It was unfortunately short-lived because we were downtown and about seven months later 9/11 occurred and the bottom fell out of the market. I lost my job and a number of my co-workers lost their jobs as did a lot of people in the industry, and I took a few months off because I had a lot of friends working at Windows - that was our parent company - who were there that day.

Bemelmans Bar

So I took a number of months off and then Dale pops up again. He was consulting for the Carlyle and they were looking to relaunch Bemelmans Bar. The Carlyle is just such an amazing, blue blood hotel. He said it would be a great position for me. Obviously I was very concerned, because I'd been studying the history of cocktails and bars and I knew that the great bars, the great hotel bars of the world, that women were not barmaids. But he had told them that the best man for this job was a woman and they wanted to meet me.

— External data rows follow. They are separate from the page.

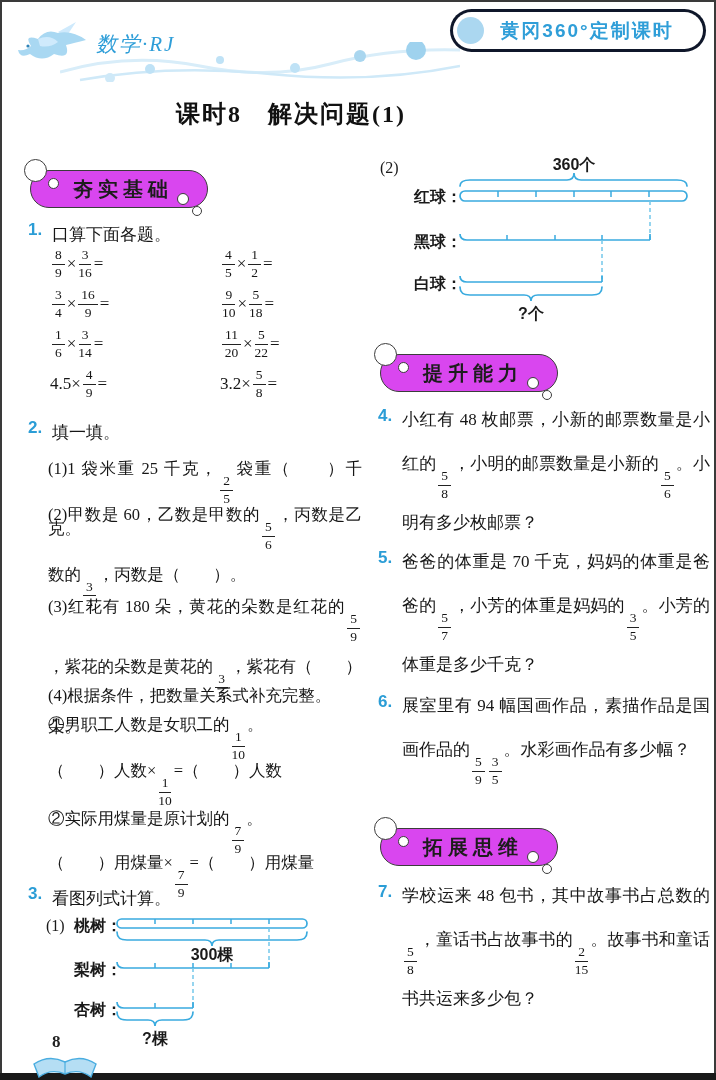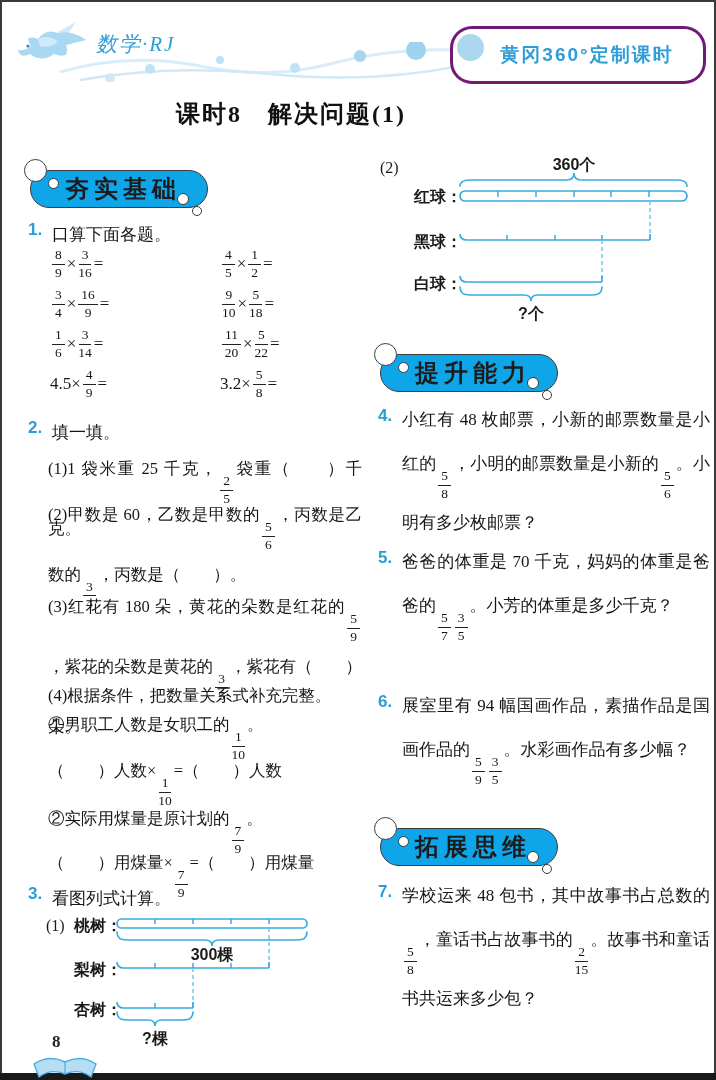"黄冈360°定制课时" .badge { background: #701a75 -> #0f172a; height: 58px -> 43px; top: 26px -> 9px }
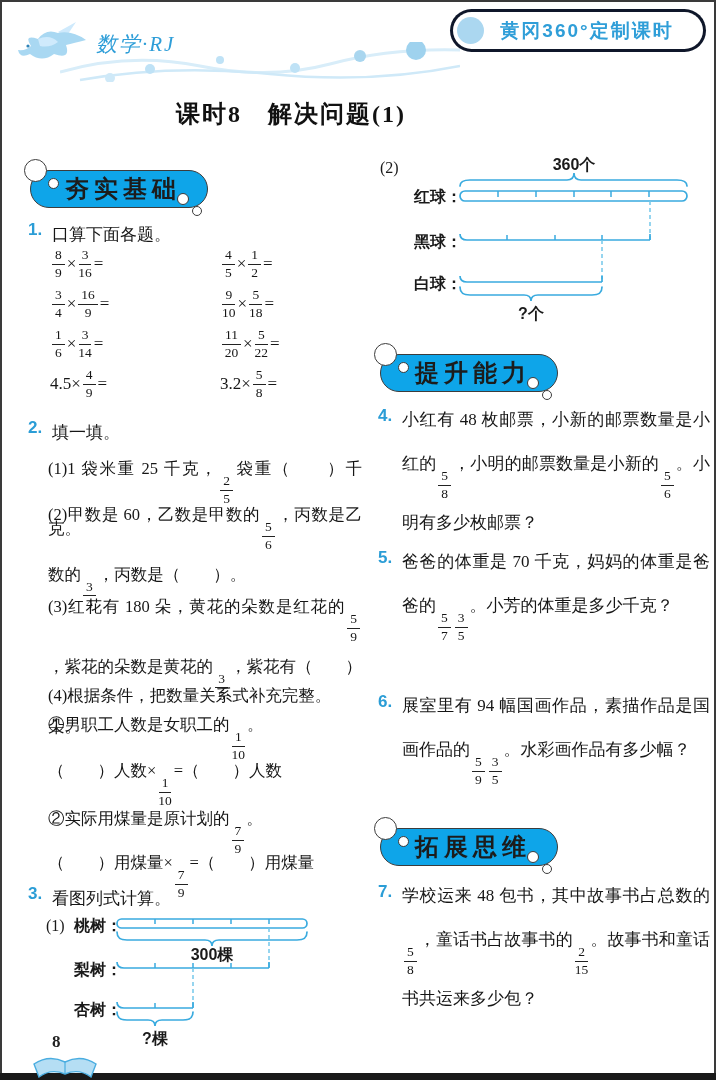"夯实基础" .sec-pill { background: #0ea5e9 -> #d946ef; font-size: 24px -> 20px }
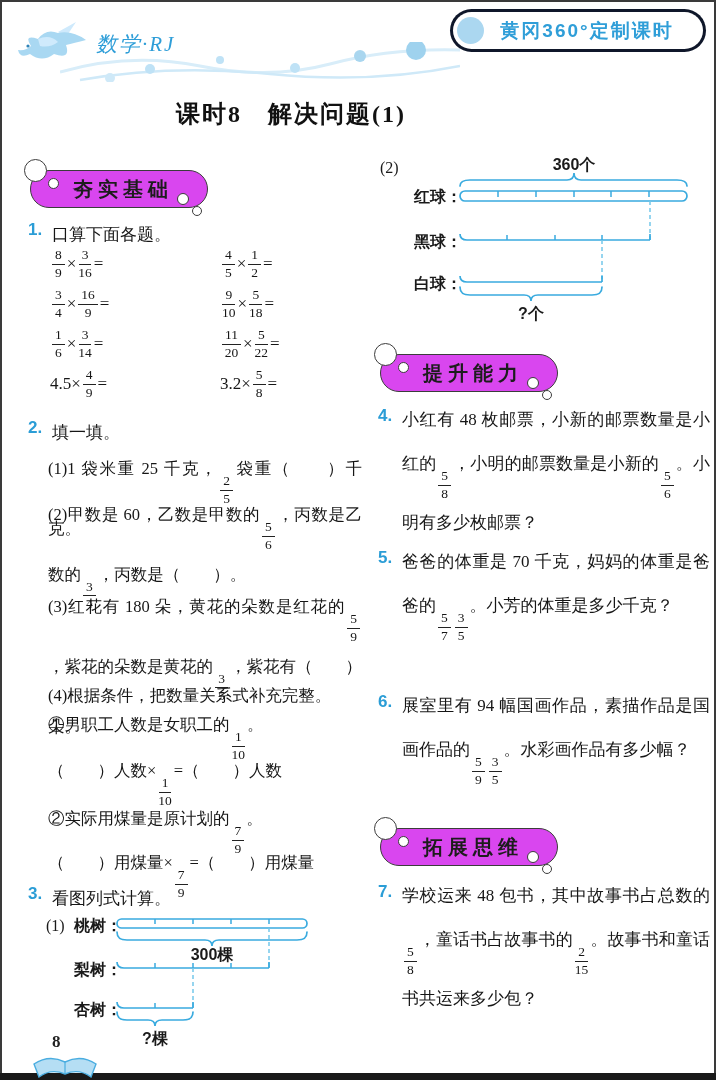"，小芳的体重是妈妈的" span { html: none -> <span>，小芳的体重是妈妈的</span> }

My concern was also that I'm this woman and I had these union bartenders, you know one has been there for 45 years, the next one's for 40, the next one for 32. I think the youngest one has 15 years under his belt. So basically I did something very unorthodox, and I had a meeting with them and I said you know I know that there are a lot of times that you guys get treated unfairly and I want you to know that what happens in this room stays in this room. I said if you have issues I will deal with those issues and I will I promise I will get your back.

We basically put a programme into the Carlyle that rejuvenated the entire bar. And it went from a sleepy bar to an overnight sensation; it was basically in the headlines across New York. All of a sudden they went from like okay tips, to triple and quadruple. We said that we would make it successful, but we also implemented a cocktail programme that they could actually execute.

Tonic

So when I was down at The Tonic Restaurant, Dale had a gig for me to do and he's like, we've got this new girl in town coming in from San Francisco and I've got this really great gig for you guys to do together. It was Julie Reiner.

I remember meeting her for the first time, it was in the middle of nowhere, nobody on the street, just she and I looking at each other. We did the gig that night and we just had a ball and we were so thrilled because here we are, these two cocktail chicks. Julie was working in a place called C3. She had these really fun infusions, she was like doing pineapple vodka and all sorts of different flavours.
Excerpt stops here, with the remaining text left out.